Lo sciopero del 17 novembre rappresenta solamente una prima tappa del lungo percorso che porterà a scioperare le regioni del Sud e del Nord, fino all’ultima data prevista per venerdì 24 novembre con la manifestazione di Brescia.

È quindi uno sciopero a macchia di leopardo, come vuole la tradizione sindacale confederale degli ultimi anni, ovvero uno sciopero generale ma su base regionale. L’unico sciopero generale su base nazionale riguarderà invece, paradosso dei paradossi, proprio la categoria dei trasporti, e sarà uno sciopero ridotto di quattro ore, con un blocco del servizio dalle 9 alle 13 come stabilito dalla suddetta Commissione. L’alternativa per il sindacato sarebbe stata quella di rinunciare e ritirare lo sciopero, ipotesi davvero poco auspicabile.

Ma al di là di questo, è evidente che l’arma dello sciopero è stata decisamente spuntata da anni di interventi normativi e accordi, sottoscritti quasi sempre dal sindacato confederale.
Inoltre, la risibile narrazione del “weekend allungato per gli scioperi del venerdì” è in realtà un pensiero assai diffuso nella società italiana, e per questo viene utilizzato del ministro Salvini per portare l’ennesimo attacco populista e pretestuoso a quel che resta del diritto di sciopero.

Siamo quindi molto lontani da quanto sta avvenendo in queste settimane in altre parti del mondo, dove lavoratrici e lavoratori hanno ottenuto importanti vittorie grazie a dei fortissimi scioperi. Negli Stati Uniti lavoratrici e lavoratori dello spettacolo e metalmeccanici hanno scioperato duramente portando a casa risultati importanti per le rispettive categorie in tema di rivendicazioni e scenari innovativi, come l’intelligenza artificiale e la transizione all’auto elettrica, mentre in Bangladesh i lavoratori del tessile hanno ottenuto un aumento di oltre il 50% dei minimi salariali.

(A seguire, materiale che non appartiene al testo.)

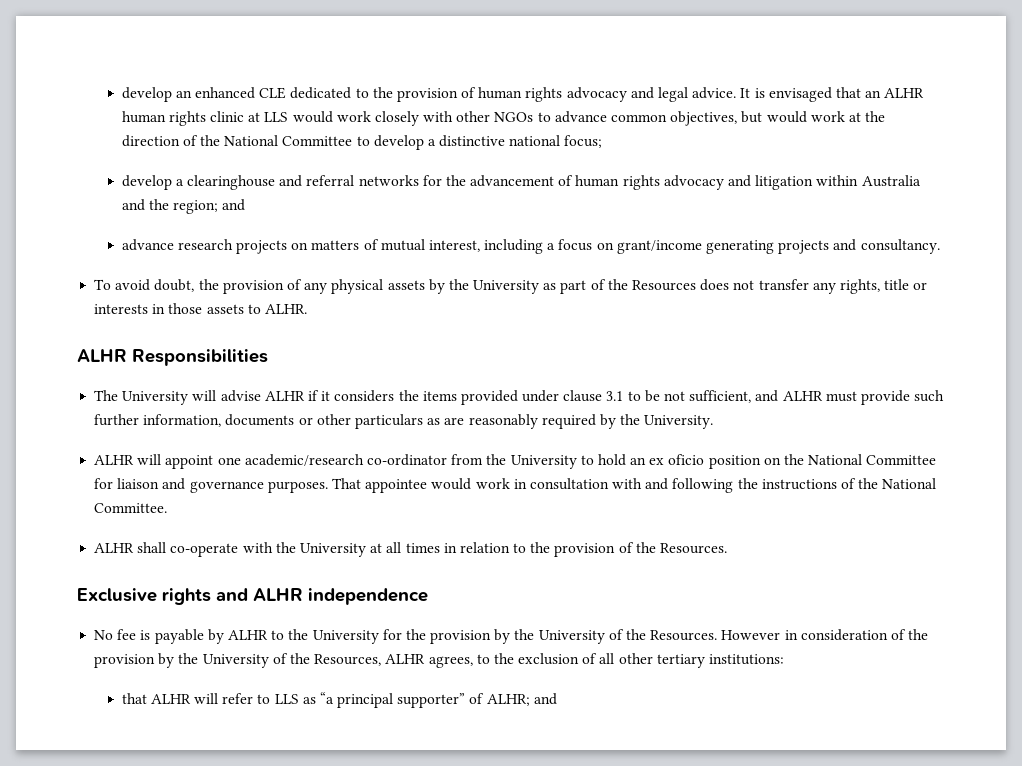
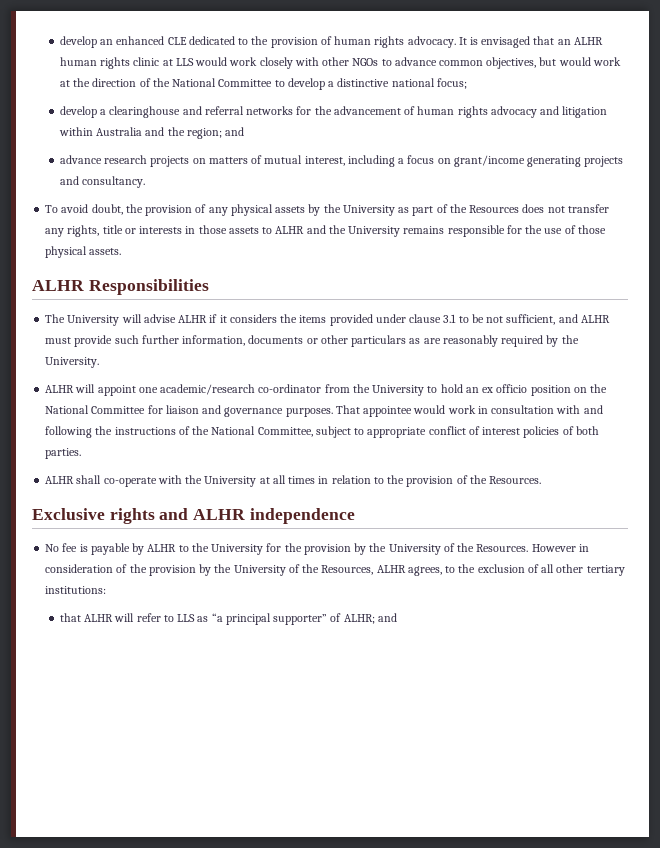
- develop an enhanced CLE dedicated to the provision of human rights advocacy and legal advice.
+ develop an enhanced CLE dedicated to the provision of human rights advocacy.
- To avoid doubt, the provision of any physical assets by the University as part of the Resources does not transfer any rights, title or interests in those assets to ALHR.
+ To avoid doubt, the provision of any physical assets by the University as part of the Resources does not transfer any rights, title or interests in those assets to ALHR and the University remains responsible for the use of those physical assets.
- ALHR will appoint one academic/research co-ordinator from the University to hold an ex oficio position on the National Committee for liaison and governance purposes.
+ ALHR will appoint one academic/research co-ordinator from the University to hold an ex officio position on the National Committee for liaison and governance purposes.
- That appointee would work in consultation with and following the instructions of the National Committee.
+ That appointee would work in consultation with and following the instructions of the National Committee, subject to appropriate conflict of interest policies of both parties.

Se vuole tornare ad essere un soggetto politico rilevante in grado di rappresentare gli interessi dei suoi milioni di iscritti, il sindacato confederale potrebbe iniziare a mettere in discussione l’ordinamento attuale, cercando di correre ai ripari sui temi che direttamente lo interpellano, quali il diritto di sciopero, di rappresentanza e di contrattazione, senza trascurare salario minimo, reddito di base e welfare (sanità, istruzione, mobilità, casa e pensioni), che sono temi centrali a livello sociale per l’intero paese.

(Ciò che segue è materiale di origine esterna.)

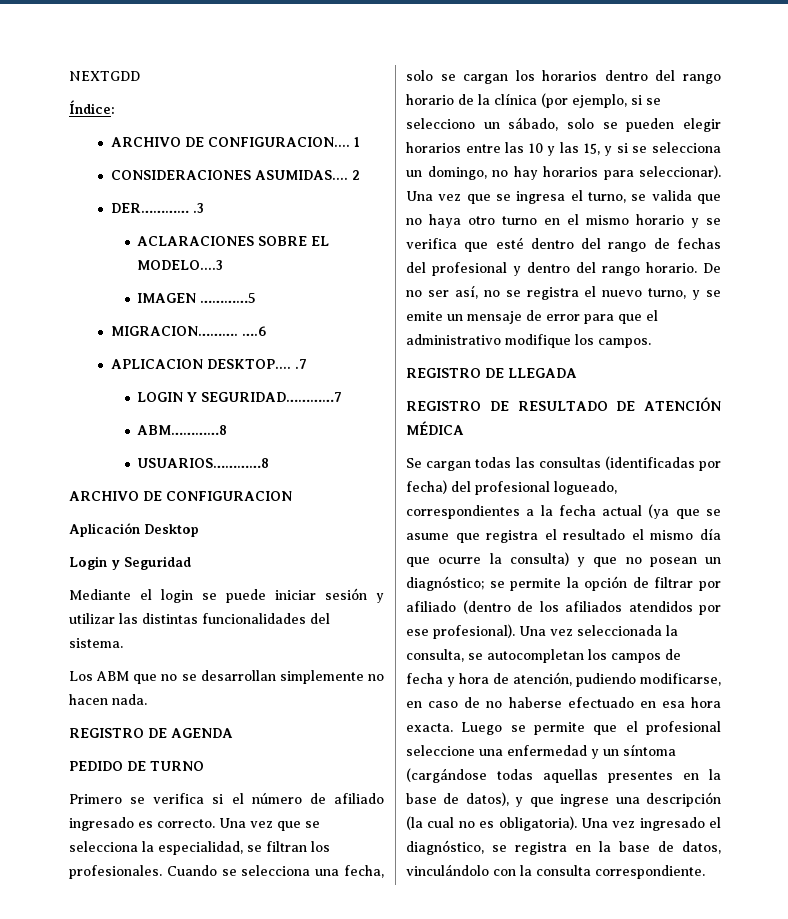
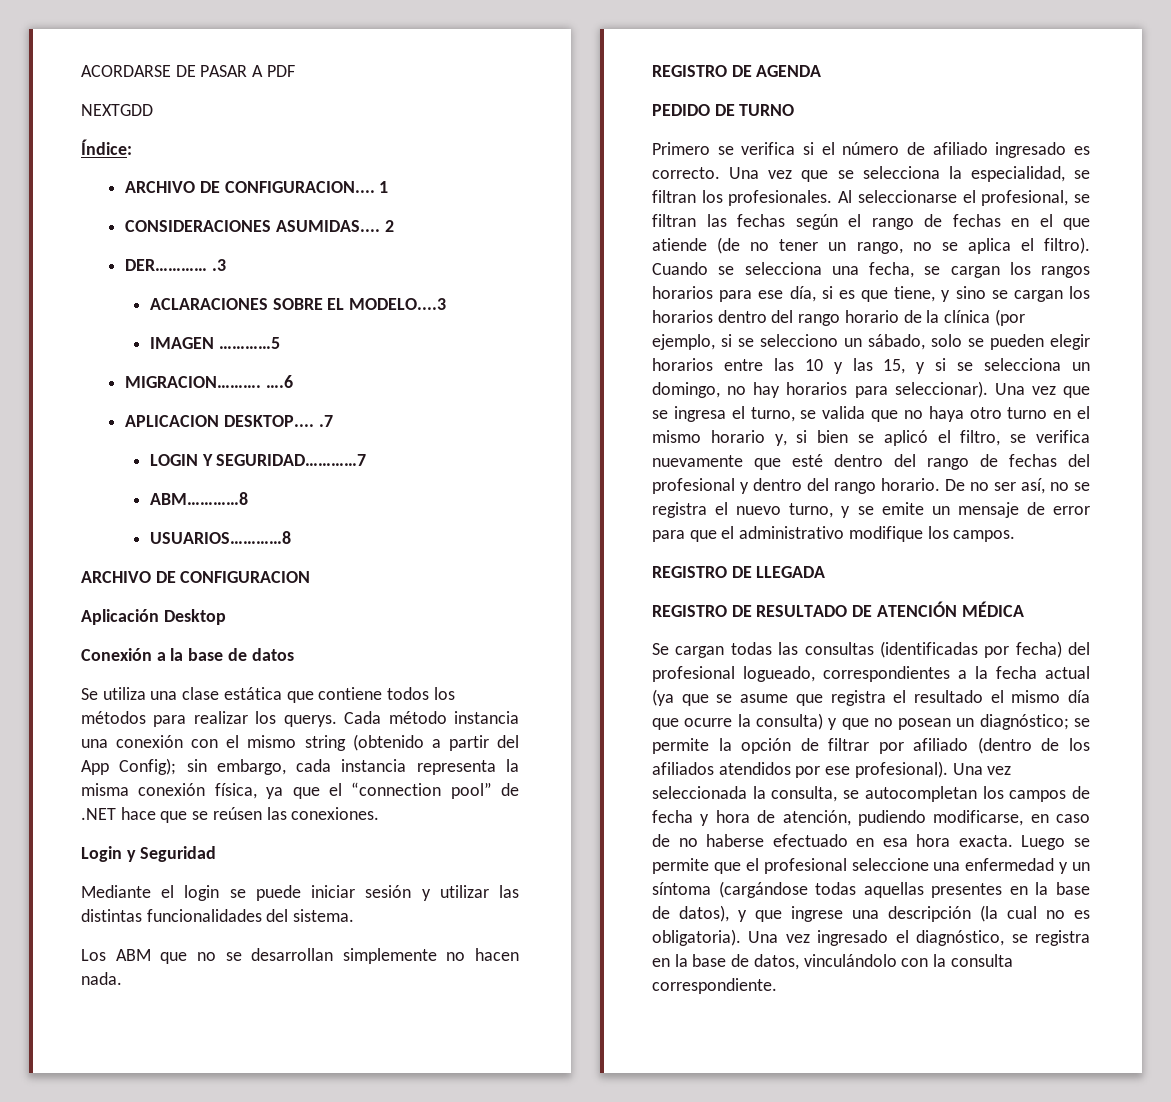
+ ACORDARSE DE PASAR A PDF
+ Conexión a la base de datos
+ Se utiliza una clase estática que contiene todos los métodos para realizar los querys. Cada método instancia una conexión con el mismo string (obtenido a partir del App Config); sin embargo, cada instancia representa la misma conexión física, ya que el “connection pool” de .NET hace que se reúsen las conexiones.
+ Al seleccionarse el profesional, se filtran las fechas según el rango de fechas en el que atiende (de no tener un rango, no se aplica el filtro).
- Cuando se selecciona una fecha, solo se cargan los horarios dentro del rango horario de la clínica (por ejemplo, si se selecciono un sábado, solo se pueden elegir horarios entre las 10 y las 15, y si se selecciona un domingo, no hay horarios para seleccionar).
+ Cuando se selecciona una fecha, se cargan los rangos horarios para ese día, si es que tiene, y sino se cargan los horarios dentro del rango horario de la clínica (por ejemplo, si se selecciono un sábado, solo se pueden elegir horarios entre las 10 y las 15, y si se selecciona un domingo, no hay horarios para seleccionar).
- Una vez que se ingresa el turno, se valida que no haya otro turno en el mismo horario y se verifica que esté dentro del rango de fechas del profesional y dentro del rango horario.
+ Una vez que se ingresa el turno, se valida que no haya otro turno en el mismo horario y, si bien se aplicó el filtro, se verifica nuevamente que esté dentro del rango de fechas del profesional y dentro del rango horario.

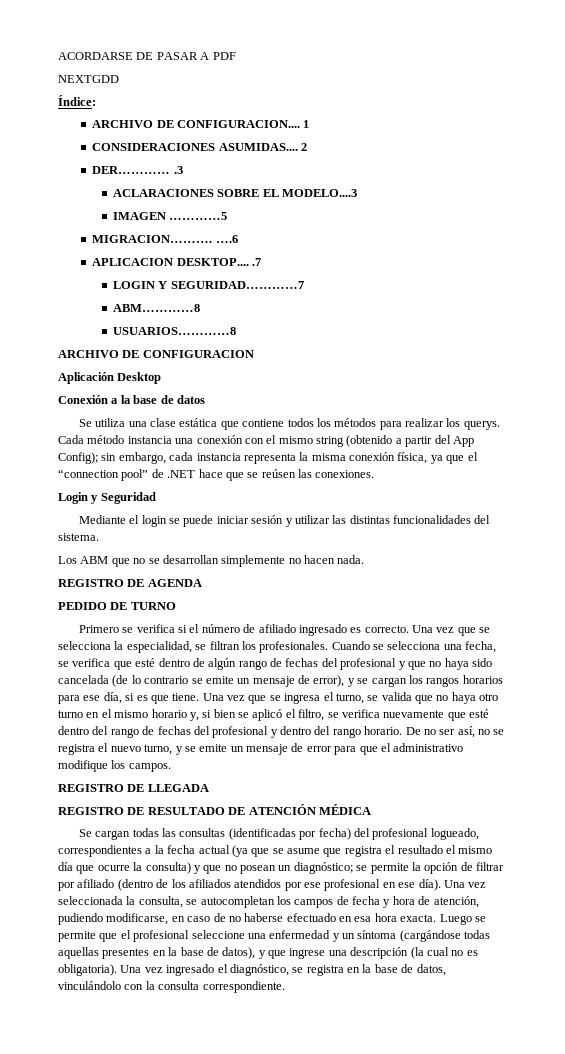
- Al seleccionarse el profesional, se filtran las fechas según el rango de fechas en el que atiende (de no tener un rango, no se aplica el filtro).
- Cuando se selecciona una fecha, se cargan los rangos horarios para ese día, si es que tiene, y sino se cargan los horarios dentro del rango horario de la clínica (por ejemplo, si se selecciono un sábado, solo se pueden elegir horarios entre las 10 y las 15, y si se selecciona un domingo, no hay horarios para seleccionar).
+ Cuando se selecciona una fecha, se verifica que esté dentro de algún rango de fechas del profesional y que no haya sido cancelada (de lo contrario se emite un mensaje de error), y se cargan los rangos horarios para ese día, si es que tiene.
- Se cargan todas las consultas (identificadas por fecha) del profesional logueado, correspondientes a la fecha actual (ya que se asume que registra el resultado el mismo día que ocurre la consulta) y que no posean un diagnóstico; se permite la opción de filtrar por afiliado (dentro de los afiliados atendidos por ese profesional).
+ Se cargan todas las consultas (identificadas por fecha) del profesional logueado, correspondientes a la fecha actual (ya que se asume que registra el resultado el mismo día que ocurre la consulta) y que no posean un diagnóstico; se permite la opción de filtrar por afiliado (dentro de los afiliados atendidos por ese profesional en ese día).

E’ arrivato il tempo dello scontro con il governo, e i sindacati maggiormente rappresentativi sono divisi, con la Cisl sempre più contraddittoria e filodatoriale, ormai schiacciata sulle posizione riverenti di Ugl – il sindacato giallo in quota Lega, con l’ex segretario Durigon ora sottosegretario al ministero del Lavoro -, e Cgil e Uil che non sono pronte per uno sciopero generale nazionale poiché non riescono a rappresentare le istanze di milioni di persone che non hanno nemmeno la possibilità di pensare ad uno sciopero: precari, partite Iva (vere o presunte tali), stagisti, lavoratori e lavoratrici poveri, disoccupati…

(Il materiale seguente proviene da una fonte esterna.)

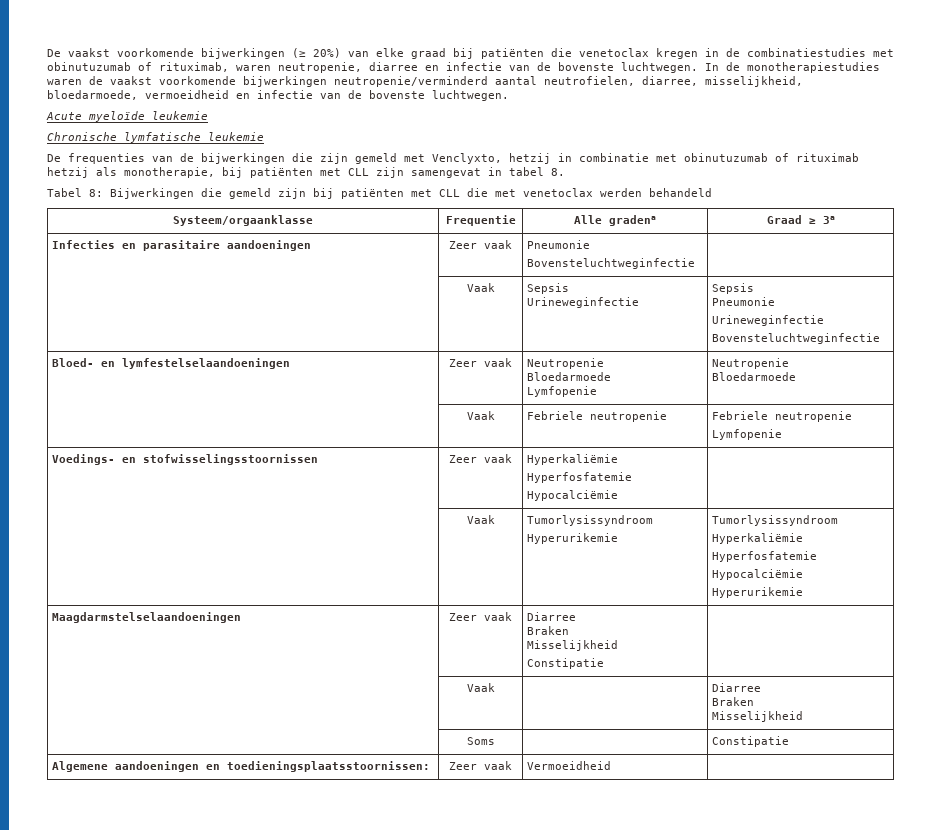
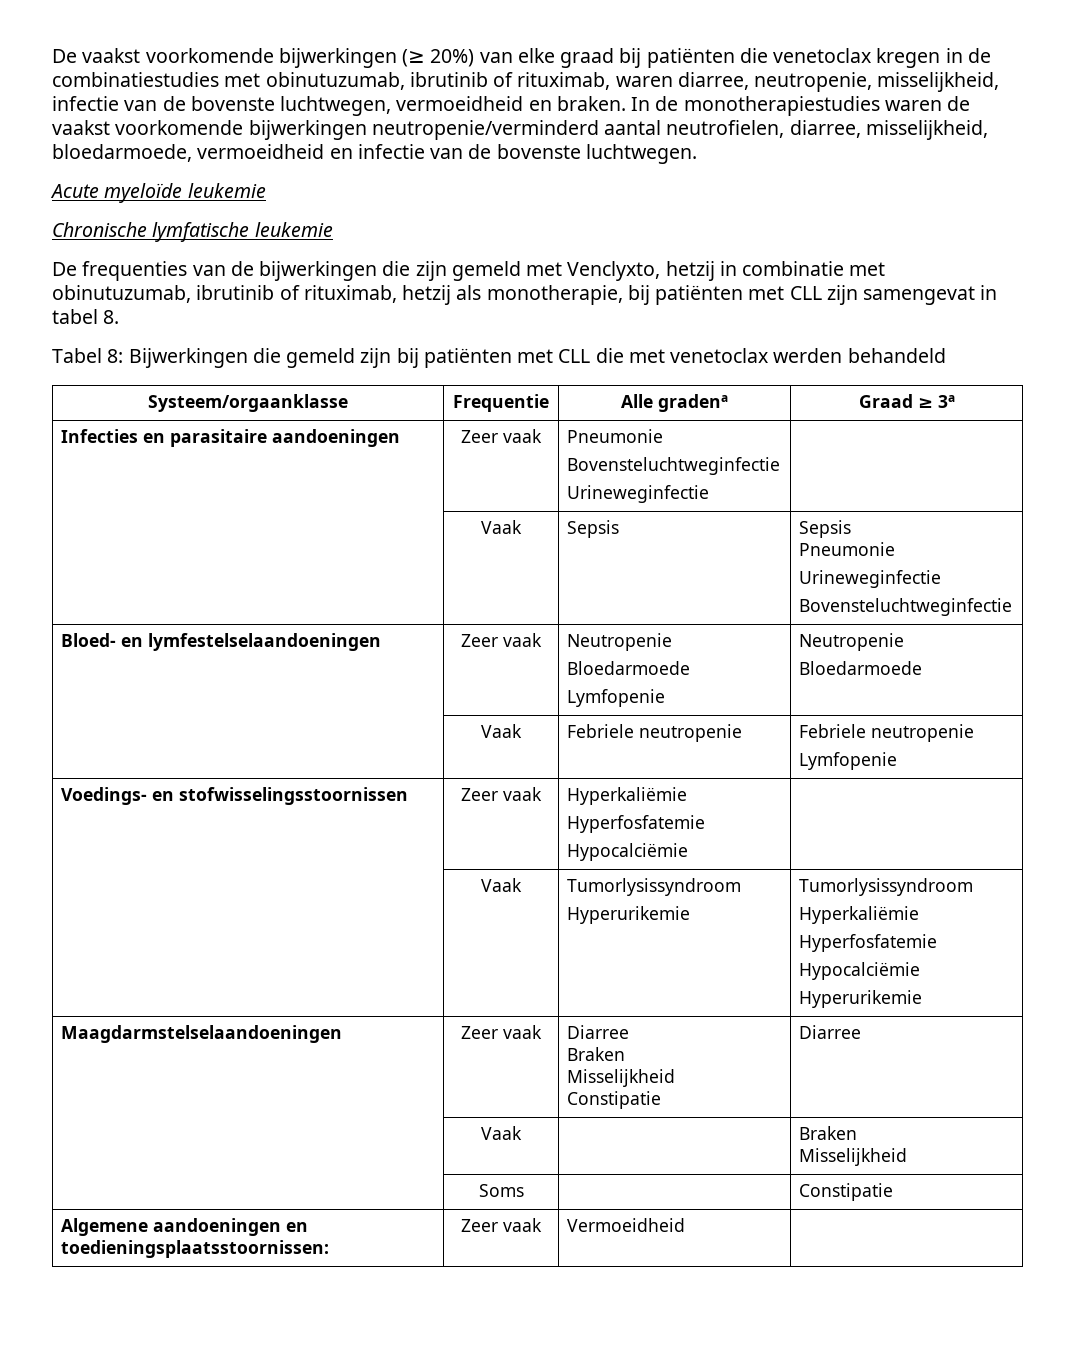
- De vaakst voorkomende bijwerkingen (≥ 20%) van elke graad bij patiënten die venetoclax kregen in de combinatiestudies met obinutuzumab of rituximab, waren neutropenie, diarree en infectie van de bovenste luchtwegen.
+ De vaakst voorkomende bijwerkingen (≥ 20%) van elke graad bij patiënten die venetoclax kregen in de combinatiestudies met obinutuzumab, ibrutinib of rituximab, waren diarree, neutropenie, misselijkheid, infectie van de bovenste luchtwegen, vermoeidheid en braken.
- De frequenties van de bijwerkingen die zijn gemeld met Venclyxto, hetzij in combinatie met obinutuzumab of rituximab hetzij als monotherapie, bij patiënten met CLL zijn samengevat in tabel 8.
+ De frequenties van de bijwerkingen die zijn gemeld met Venclyxto, hetzij in combinatie met obinutuzumab, ibrutinib of rituximab, hetzij als monotherapie, bij patiënten met CLL zijn samengevat in tabel 8.
  Infecties en parasitaire aandoeningen | Zeer vaak | Pneumonie
- Bovensteluchtweginfectie |
+ Bovensteluchtweginfectie
+ Urineweginfectie |
- | Vaak | Sepsis
- Urineweginfectie | Sepsis
+ | Vaak | Sepsis | Sepsis
  Maagdarmstelselaandoeningen | Zeer vaak | Diarree
  Braken
  Misselijkheid
- Constipatie |
+ Constipatie | Diarree
- | Vaak | | Diarree
- Braken
+ | Vaak | | Braken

Questo preoccupante scenario deve farci riflettere, mantenendo il pensiero fisso alle persone che faticano ad arrivare a fine mese e che meritano di meglio: una vita degna, tanto per cominciare. Per il momento una cosa è certa: questo sciopero maculato, o meglio, depotenziato già in partenza, non ci serve a molto e sicuramente non ci basta. Organizzato e pensato in questa maniera ci fa venire in mente, parafrasando il testo di una vecchia canzone di Ricky Gianco: “Sciopero sì, sciopero no, sciopero boh, sciopero un caz..!”.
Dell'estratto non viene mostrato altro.